Shanmugarajah Priya D, Hoggard Nigel, Currie Stuart, Aeschlimann Daniel P, Aeschlimann Pascale C, Gleeson Dermot C, Karajeh Mohammed, Woodroofe Nicola, Grünewald Richard A, Hadjivassiliou Marios
Academic Department of Neurosciences, Royal Hallamshire Hospital, and University of Sheffield, Sheffield, UK.
Academic Unit of Radiology, University of Sheffield, Sheffield, UK.
Cerebellum Ataxias. 2016 Oct 3;3:17. doi: 10.1186/s40673-016-0055-1. eCollection 2016.
Alcohol-related cerebellar degeneration is one of the commonest acquired forms of cerebellar ataxia. The exact pathogenic mechanisms by which alcohol leads to cerebellar damage remain unknown. Possible autoreactive immune mediated mechanisms have not been explored previously. In this study, we aim to investigate the potential role of alcohol-induced immune mediated cerebellar degeneration.
Patients with ataxia and a history of alcohol misuse were recruited from the Ataxia and Hepatology tertiary clinics at Sheffield Teaching Hospitals NHS Trust. We determined the pattern of cerebellar involvement both on clinical (SARA score) and imaging (MRI volumetry and MR spectroscopy) parameters. In addition, HLA genotyping, serological markers for gluten-related disorders and serological reactivity on rat cerebellar tissue using indirect immunohistochemistry were assessed.
Thirty-eight patients were included in the study all of whom had ataxia. The gait (97 %), stance (89 %) and heel-shin slide (89 %) were the predominant SARA elements affected.
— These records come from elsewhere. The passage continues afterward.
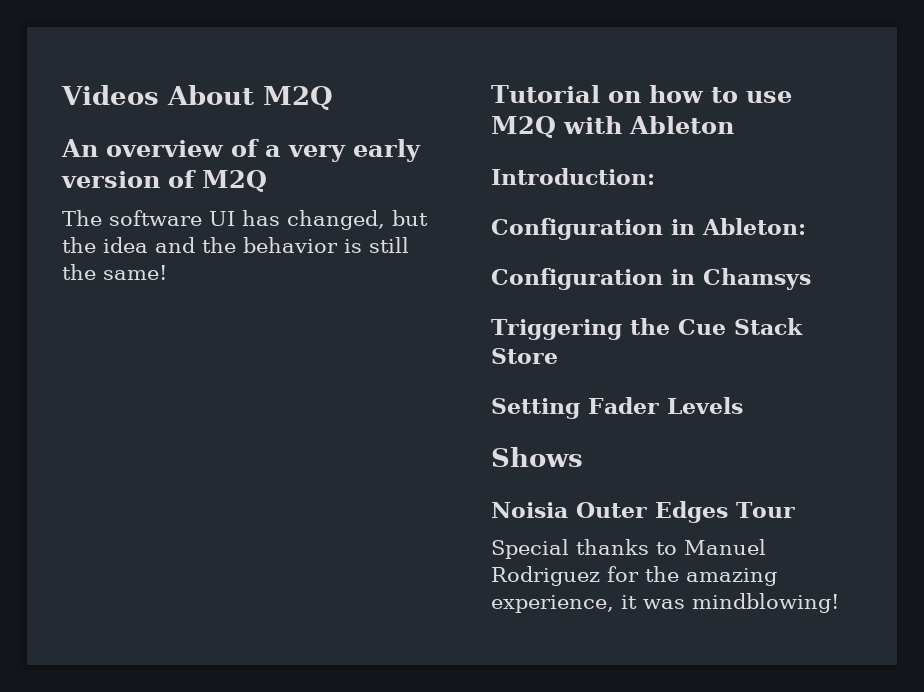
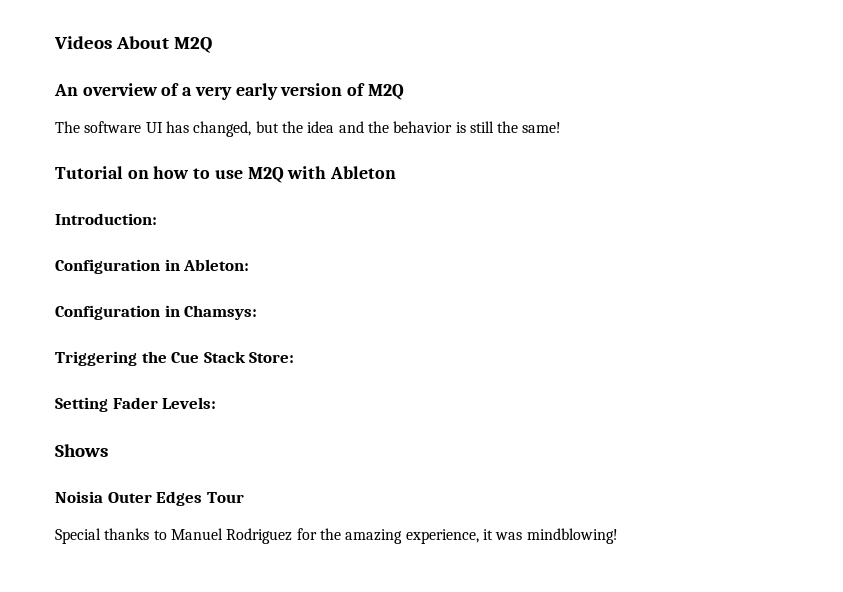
- Configuration in Chamsys
+ Configuration in Chamsys:
- Triggering the Cue Stack Store
+ Triggering the Cue Stack Store:
- Setting Fader Levels
+ Setting Fader Levels:

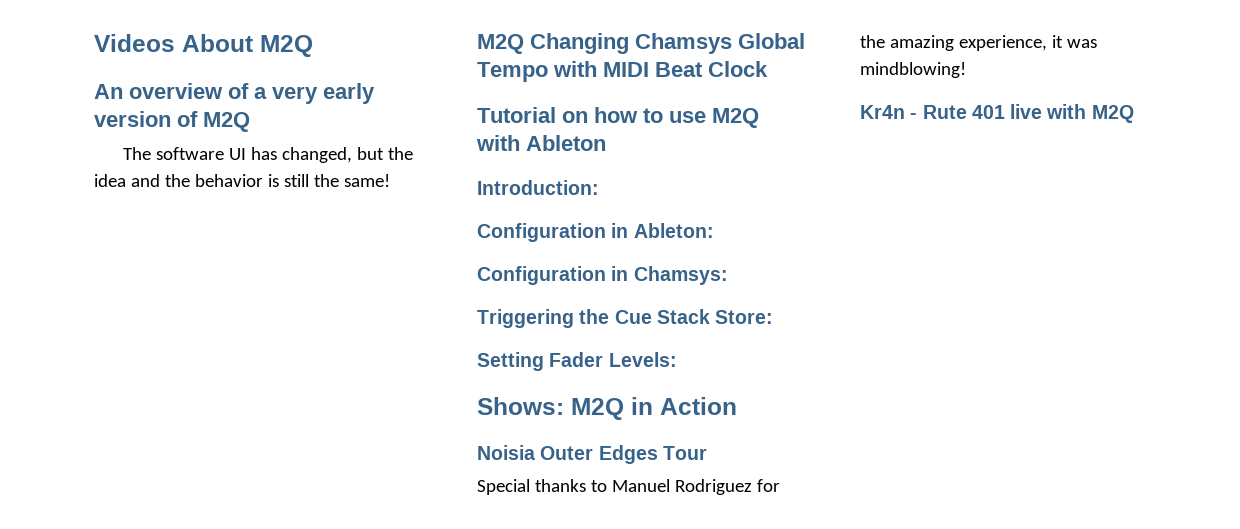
+ M2Q Changing Chamsys Global Tempo with MIDI Beat Clock
- Shows
+ Shows: M2Q in Action
+ Kr4n - Rute 401 live with M2Q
MRI volumetric and spectroscopy techniques demonstrated significant structural, volumetric and functional deficits of the cerebellum with particular involvement of the cerebellar vermis. Circulating anti-gliadin antibodies were detected in 34 % patients vs. 12 % in healthy controls. Antibodies to transglutaminase 6 (TG6) were detected in 39 % of patients and 4 % of healthy control subjects. Using immunohistochemistry, Purkinje cell and/or granular layer reactivity was demonstrated in 71 % of patient sera.
Alcohol induced tissue injury to the CNS leading to cerebellar degeneration may also involve immune mediated mechanisms, including sensitisation to gluten.
酒精相关性小脑变性是最常见的后天性小脑共济失调形式之一。酒精导致小脑损伤的确切致病机制尚不清楚。此前尚未探索可能的自身反应性免疫介导机制。在本研究中,我们旨在探讨酒精诱导的免疫介导的小脑变性的潜在作用。
从谢菲尔德教学医院国民保健服务信托基金的共济失调和肝病三级诊所招募有共济失调且有酒精滥用史的患者。我们通过临床(共济失调评定量表[SARA]评分)和影像学(MRI容积测量和磁共振波谱)参数确定小脑受累模式。此外,还评估了HLA基因分型、麸质相关疾病的血清学标志物以及使用间接免疫组织化学检测大鼠小脑组织的血清学反应性。
38例患者纳入本研究,所有患者均有共济失调。步态(97%)、站姿(89%)和跟膝胫试验(89%)是受SARA影响最主要的因素。MRI容积测量和波谱技术显示小脑存在明显的结构、容积和功能缺陷,特别是小脑蚓部受累。34%的患者检测到循环抗麦醇溶蛋白抗体,而健康对照组为12%。39%的患者和4%的健康对照者检测到抗转谷氨酰胺酶6(TG6)抗体。使用免疫组织化学方法,71%的患者血清显示浦肯野细胞和/或颗粒层有反应性。
酒精引起的中枢神经系统组织损伤导致小脑变性,可能还涉及免疫介导机制,包括对麸质的致敏。